Is This A Scam Or Not?

Just received a reply to a job I applied.
Thank you for your interest in our vacancies.We have sent this email
to those who fit our job requirements.Our client is looking for 20
people to start asap all over london on the 26th of April.2013
The job is for SIA CCTV & Door Supervisor , Monday to Friday (8:30 am – 5 pm)
with 1 hour break.We offer competitive payments starting from
£7;50 /hour ( around 45-60 hours weekly), overtime is availabl .
A short description of work:
company must maintain safety and prevent possible thefts
to keep the peace, we must cooperate with colleagues
. detelii more portions will find the interview.
We will pay you weekly by bank transfer or check.
Day shifts and night shifts available.
Please email us back the following documents:
* Copy of passport / ID card (showing your right to work in the UK)
* Proof of address (bank statement or utility bill in your name)
* Copy of the ukash (for the CRB check)
As a result of recent Government changes to the vetting and barring
scheme(VBS) the cost of Enhanced CRB check is £60.Due to insurance
purposes and our client’s policy we cannot accept CRB done outside the
The mode of payment for your CRB is by Ukash.
The Ukash is a new safe and secure payment method that we use for
effective payment of CRB fees.Newsagent shops and off licence top up
shops with a Paypoint,Payzone or epay services can issue you a Ukash
voucher for £60.The Ukash voucher 19 digits numbers is what we require
you to email us back for your CRB payment fees and also to ensure that
your job placement is still effective.

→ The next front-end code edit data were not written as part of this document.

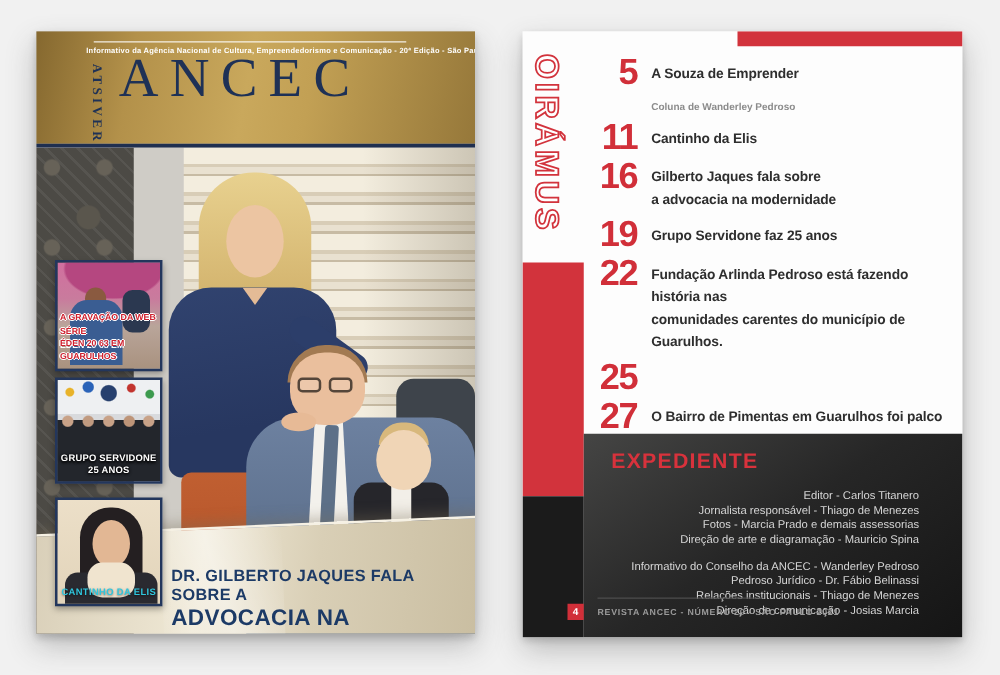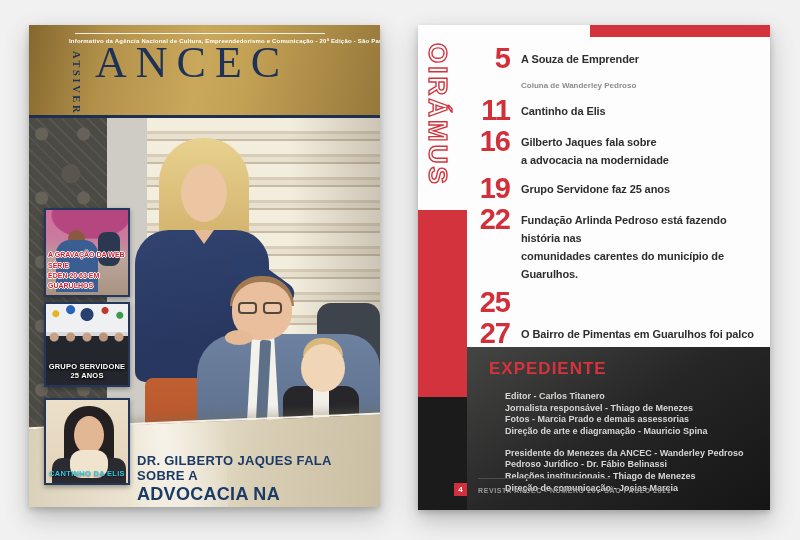"EXPEDIENTE" .expediente { text-align: none -> right }
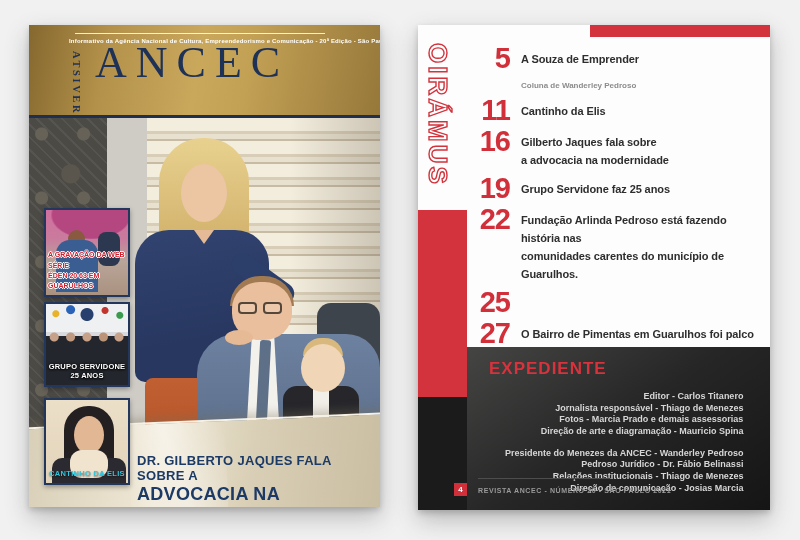"Editor - Carlos Titanero" .exp-lines { font-weight: 700 -> 400 }
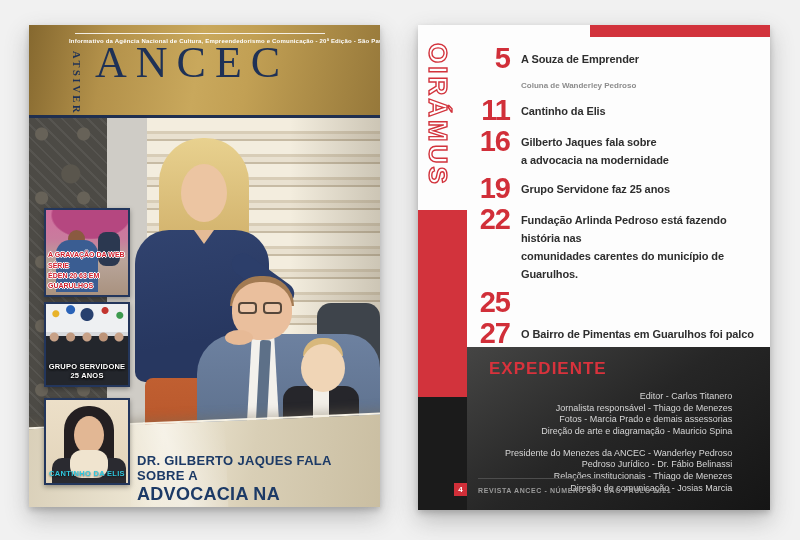"Presidente do Menezes da ANCEC" div { text: Presidente do Menezes -> Informativo do Conselho }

The CRB fees will only be
refunded on your next wages if the report comes back satisfactory.
We accept payments for your CRB till the 25 th April of 2013.
Your reference number is GB92544.Please text your name and reference
number to me once you emailed us the documents and payment proof so I
can process your application straight away.
Please also include your number for contact .

Both comments and pings are currently closed.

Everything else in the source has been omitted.